Output all entries exactly; images excluded.

○ ○ ○ ○ ○ ○ ○

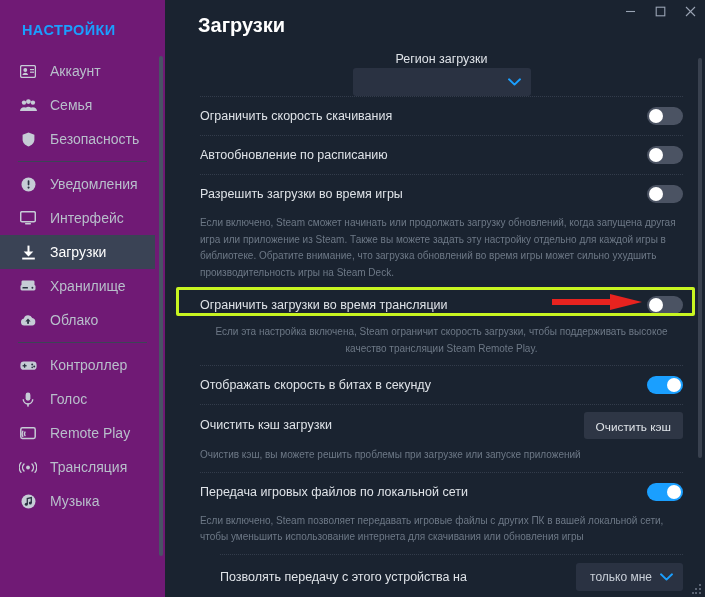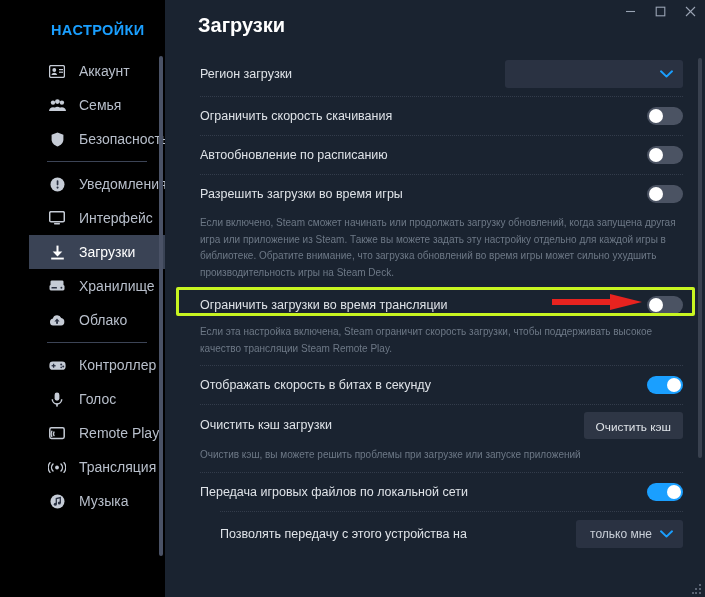"НАСТРОЙКИ" #sidebar { background: #000000 -> #701a75; padding-left: 29px -> none }
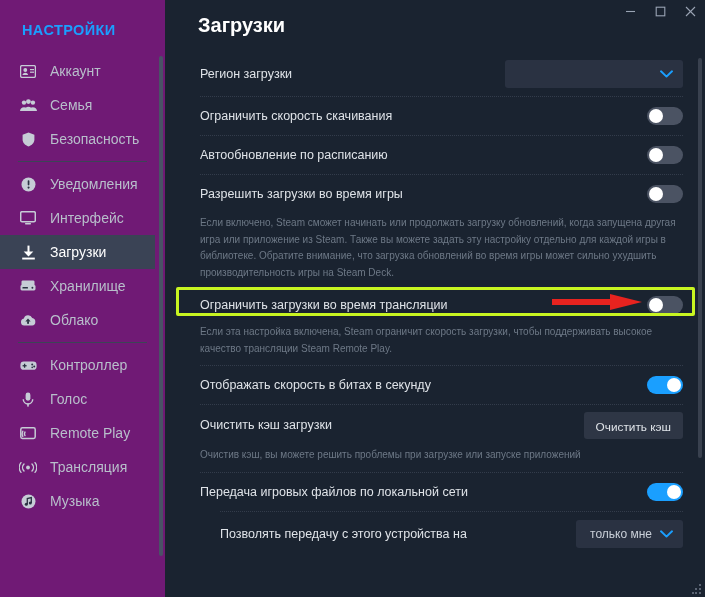"Регион загрузки" div.row { flex-direction: none -> column }
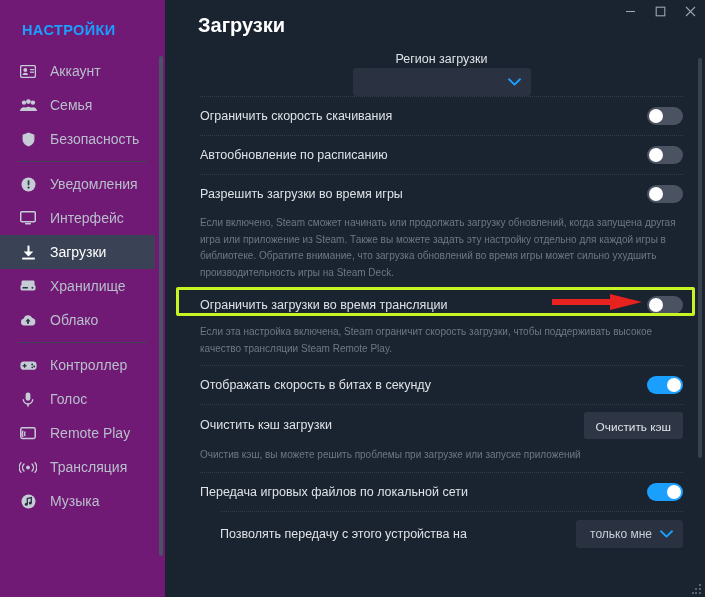"Если эта настройка включена, Steam" div.row-desc { text-align: none -> center }
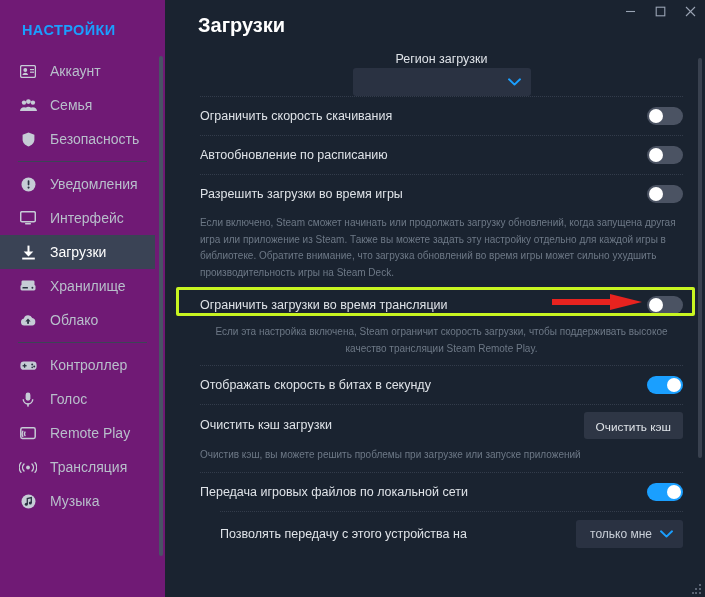"Если включено, Steam позволяет" div.row-desc { html: none -> <div>Если включено, Steam позволяет передавать игровые файлы с других ПК в вашей локальной сети, чтобы уменьшить использование интернета для скачивания или обновления игры</div> }
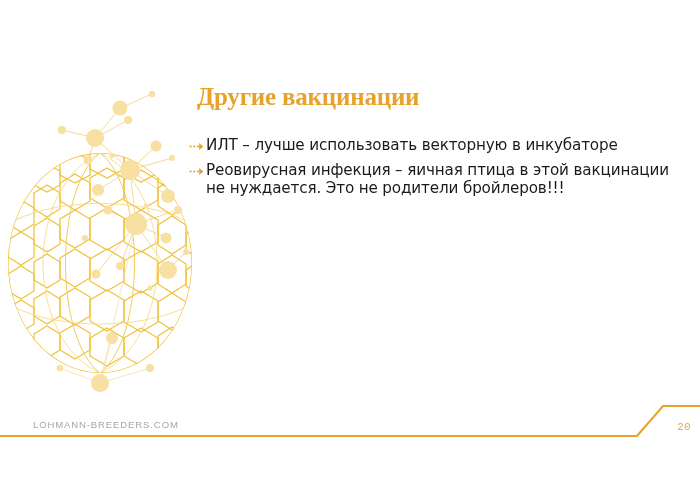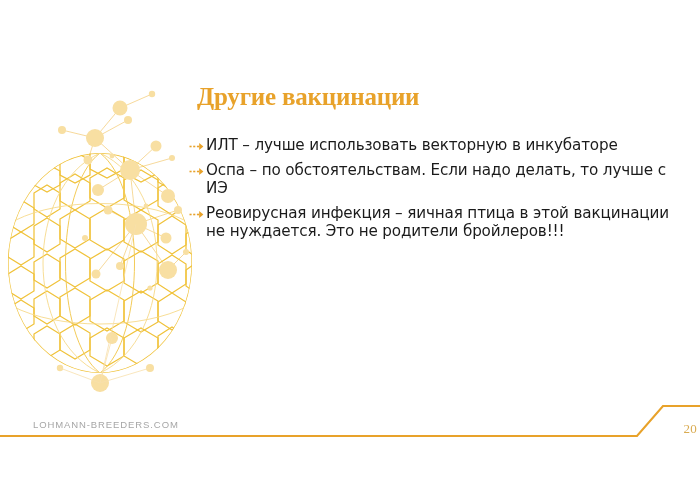"Оспа – по обстоятельствам. Если" div.bullet { html: <div> <span> <svg> <g> <path></path> <path></path> <path></path> </g> <path></path> </svg> </span> <span>Оспа – по обстоятельствам. Если надо делать, то лучше с ИЭ</span> </div> -> none }
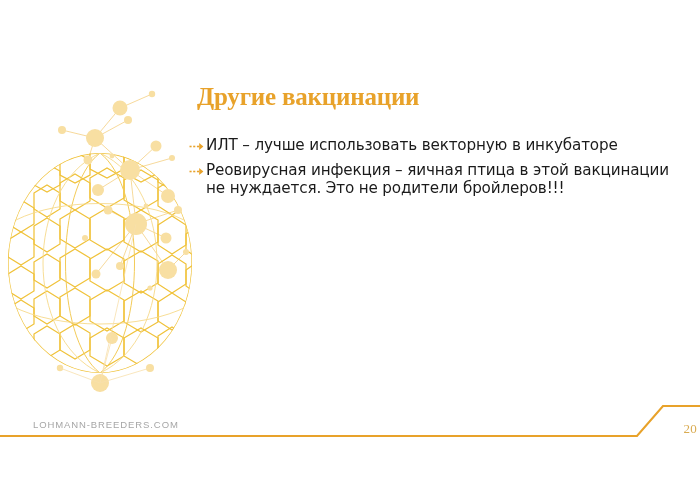"20" #page-num { font-family: Liberation Serif, serif -> Liberation Mono, monospace; font-size: 13px -> 11px; right: 3px -> 9px }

○ ○ ○ ○ ○ ○ ○

Result of the exercise:
"НАСТРОЙКИ" #sidebar { background: #000000 -> #701a75; padding-left: 29px -> none }
"Регион загрузки" div.row { flex-direction: none -> column }
"Если эта настройка включена, Steam" div.row-desc { text-align: none -> center }
"Если включено, Steam позволяет" div.row-desc { html: none -> <div>Если включено, Steam позволяет передавать игровые файлы с других ПК в вашей локальной сети, чтобы уменьшить использование интернета для скачивания или обновления игры</div> }
"Оспа – по обстоятельствам. Если" div.bullet { html: <div> <span> <svg> <g> <path></path> <path></path> <path></path> </g> <path></path> </svg> </span> <span>Оспа – по обстоятельствам. Если надо делать, то лучше с ИЭ</span> </div> -> none }
"20" #page-num { font-family: Liberation Serif, serif -> Liberation Mono, monospace; font-size: 13px -> 11px; right: 3px -> 9px }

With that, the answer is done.